TASK DESCRIPTION: In the material below, find the line with "SHORT CASTORE EXTERIE: 3" and the line with "total: 200.49 -> 180.89", then output both and every line between them exactly, omitting pictures.

····················

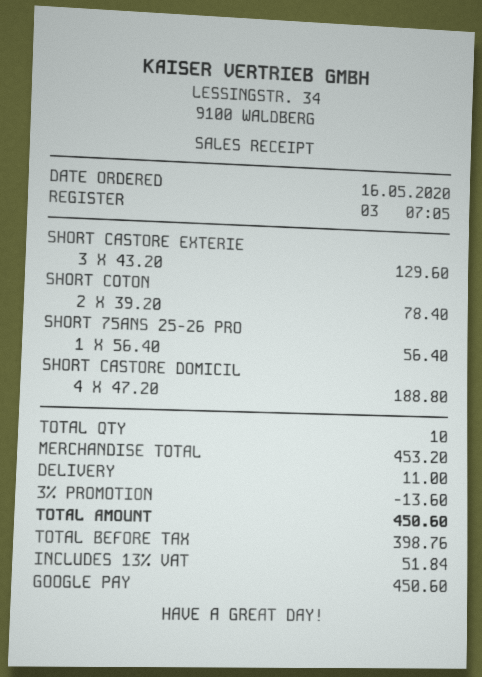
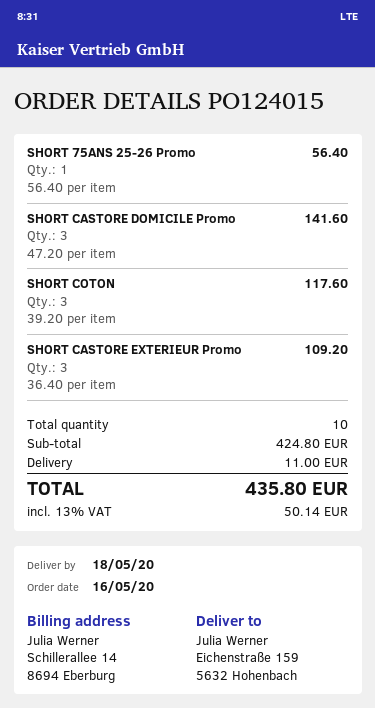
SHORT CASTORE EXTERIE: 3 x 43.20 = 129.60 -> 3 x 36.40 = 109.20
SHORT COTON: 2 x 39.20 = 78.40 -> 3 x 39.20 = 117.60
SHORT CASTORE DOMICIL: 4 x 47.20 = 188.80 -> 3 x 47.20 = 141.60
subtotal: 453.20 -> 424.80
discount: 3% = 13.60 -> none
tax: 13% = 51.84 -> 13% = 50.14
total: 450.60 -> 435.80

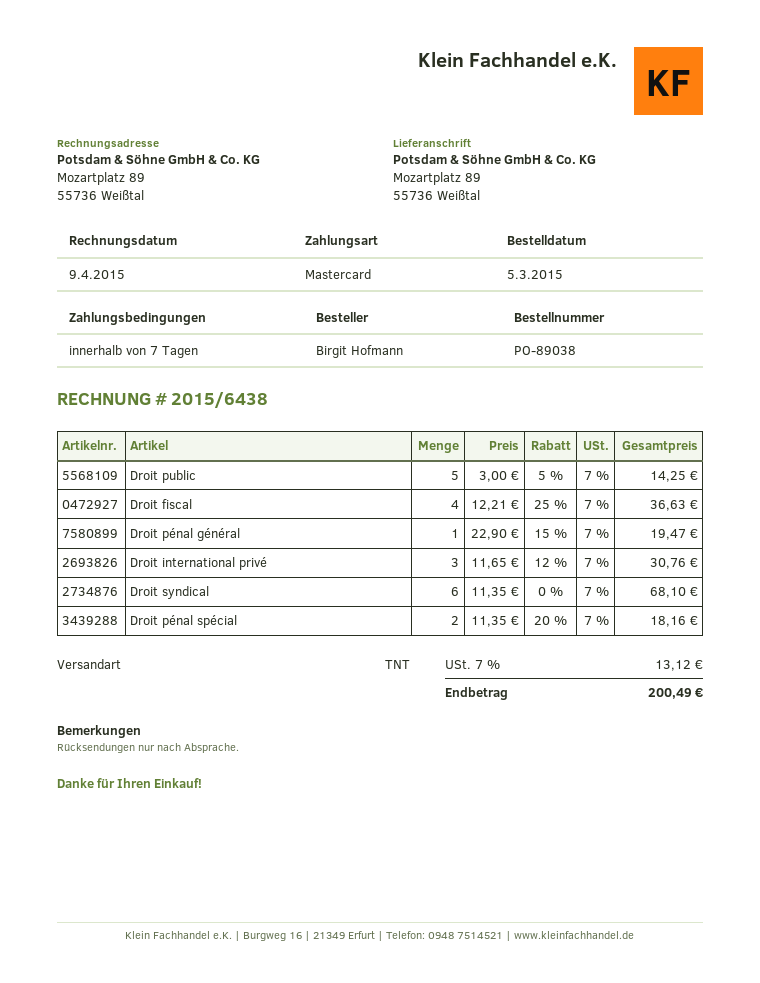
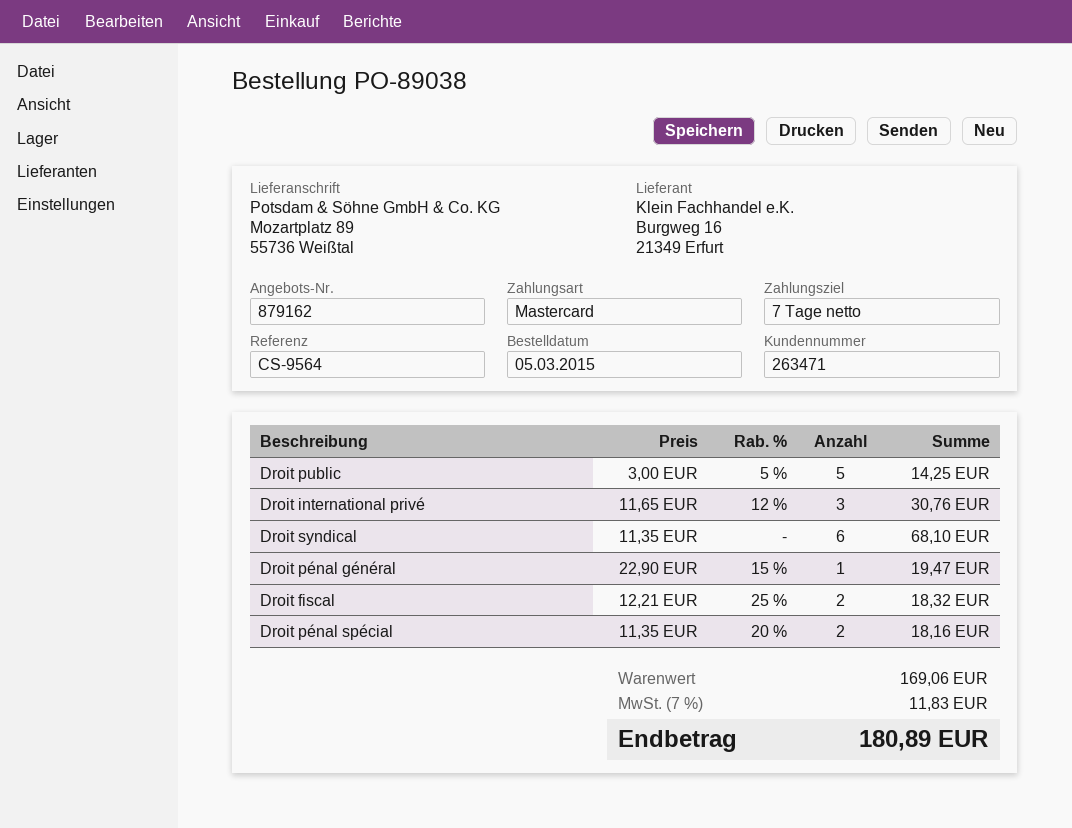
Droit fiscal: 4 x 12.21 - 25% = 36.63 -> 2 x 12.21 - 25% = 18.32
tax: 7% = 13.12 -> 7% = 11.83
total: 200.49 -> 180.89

····················

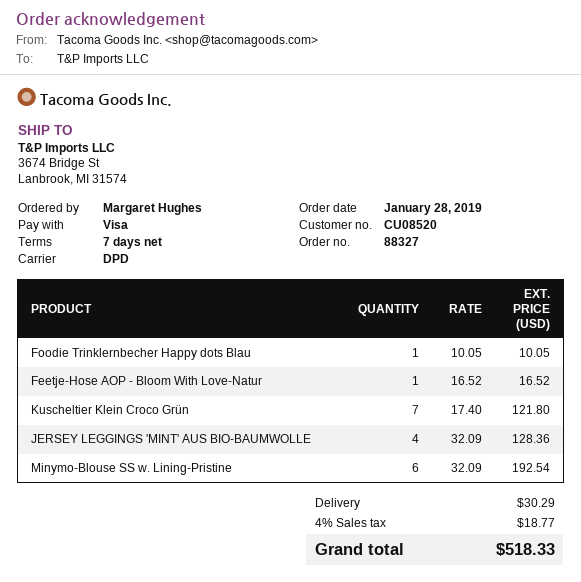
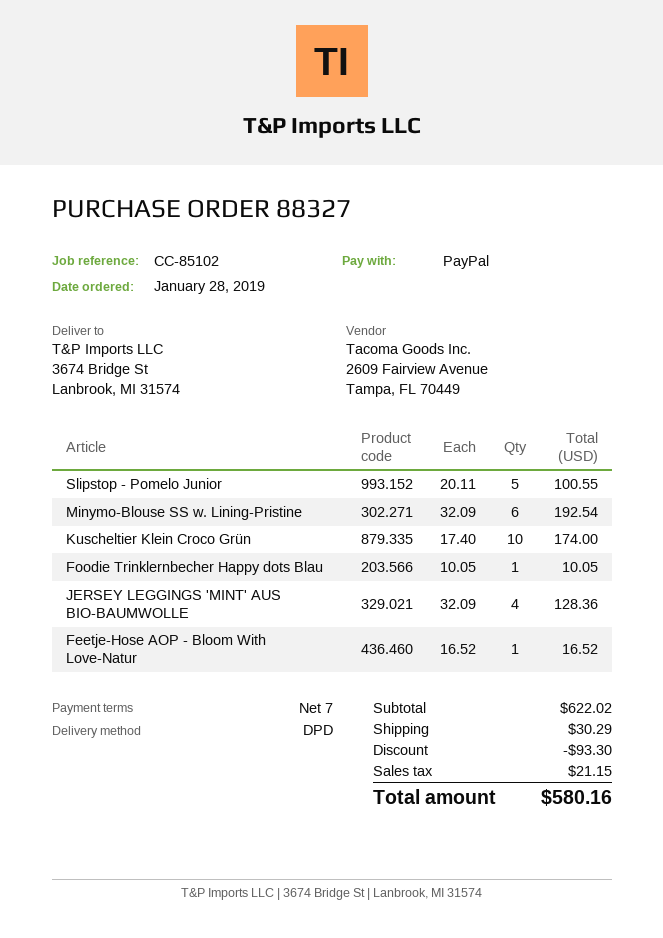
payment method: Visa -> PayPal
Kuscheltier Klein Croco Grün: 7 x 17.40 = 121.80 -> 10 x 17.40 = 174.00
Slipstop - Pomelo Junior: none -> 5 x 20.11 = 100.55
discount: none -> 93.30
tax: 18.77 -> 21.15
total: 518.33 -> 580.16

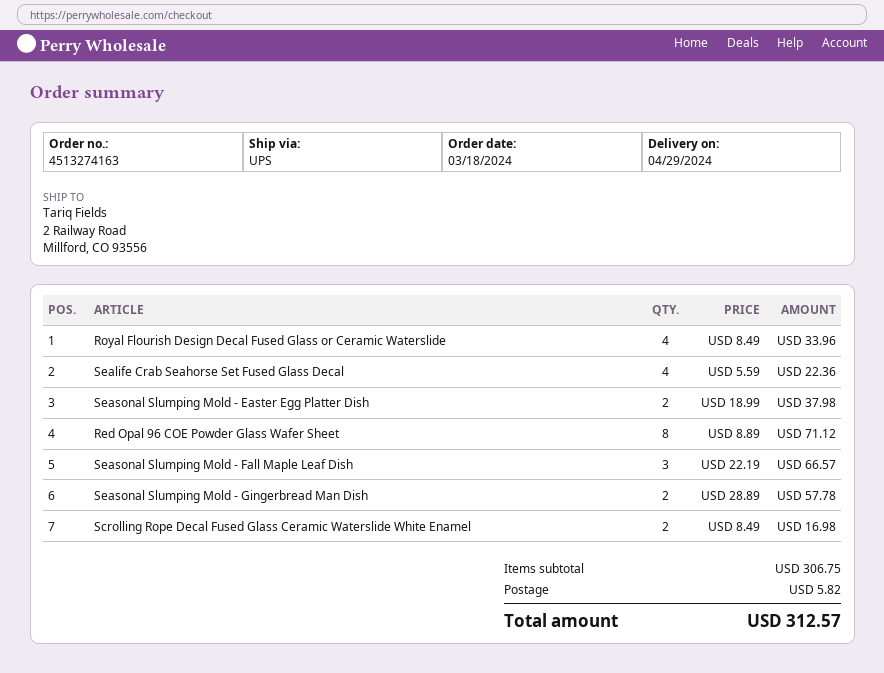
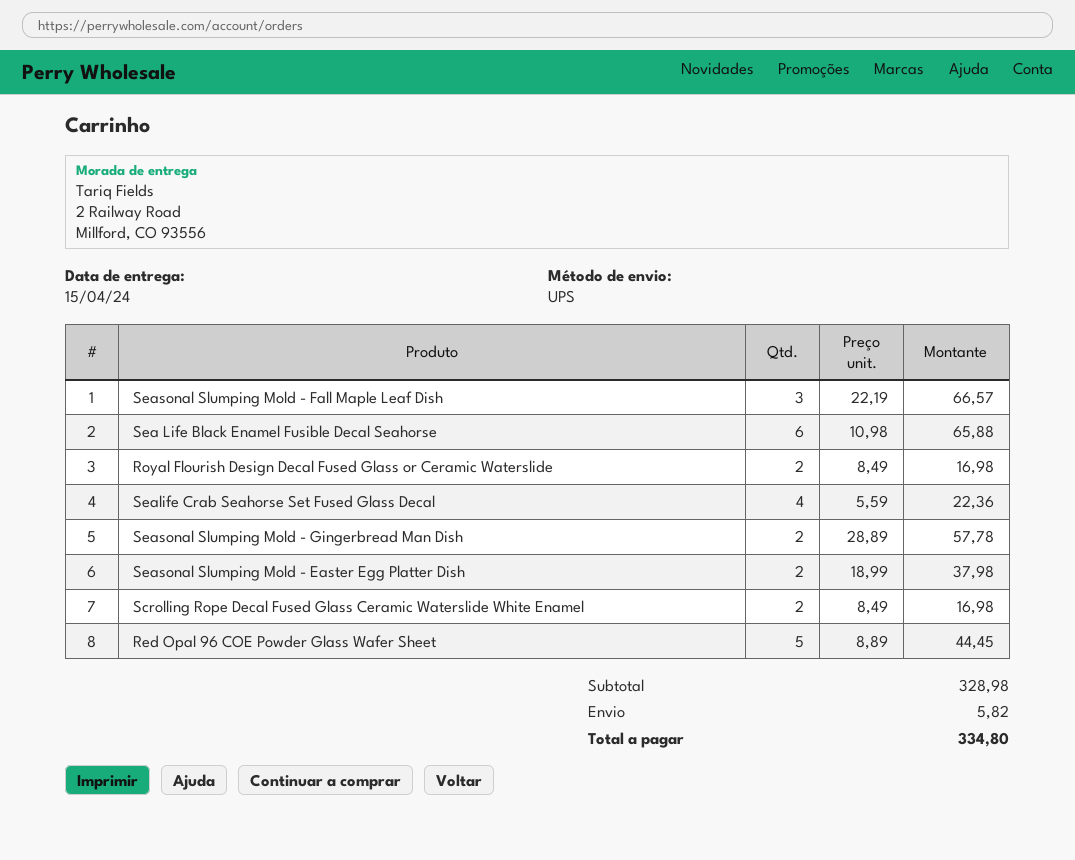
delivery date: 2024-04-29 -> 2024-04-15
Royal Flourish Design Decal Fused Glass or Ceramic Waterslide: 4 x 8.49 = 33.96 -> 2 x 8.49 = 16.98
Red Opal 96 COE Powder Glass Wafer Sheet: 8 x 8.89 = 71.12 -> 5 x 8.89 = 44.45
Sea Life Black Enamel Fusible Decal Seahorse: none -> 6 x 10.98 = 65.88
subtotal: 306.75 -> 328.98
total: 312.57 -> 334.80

····················

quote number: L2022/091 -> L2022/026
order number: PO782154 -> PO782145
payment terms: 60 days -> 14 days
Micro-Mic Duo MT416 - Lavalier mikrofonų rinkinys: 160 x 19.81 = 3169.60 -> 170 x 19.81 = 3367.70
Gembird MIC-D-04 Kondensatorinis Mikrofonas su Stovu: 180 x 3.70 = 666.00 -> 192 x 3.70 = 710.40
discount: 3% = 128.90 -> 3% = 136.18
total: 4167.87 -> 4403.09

····················

YOUR RESPONSE:
SHORT CASTORE EXTERIE: 3 x 43.20 = 129.60 -> 3 x 36.40 = 109.20
SHORT COTON: 2 x 39.20 = 78.40 -> 3 x 39.20 = 117.60
SHORT CASTORE DOMICIL: 4 x 47.20 = 188.80 -> 3 x 47.20 = 141.60
subtotal: 453.20 -> 424.80
discount: 3% = 13.60 -> none
tax: 13% = 51.84 -> 13% = 50.14
total: 450.60 -> 435.80

Droit fiscal: 4 x 12.21 - 25% = 36.63 -> 2 x 12.21 - 25% = 18.32
tax: 7% = 13.12 -> 7% = 11.83
total: 200.49 -> 180.89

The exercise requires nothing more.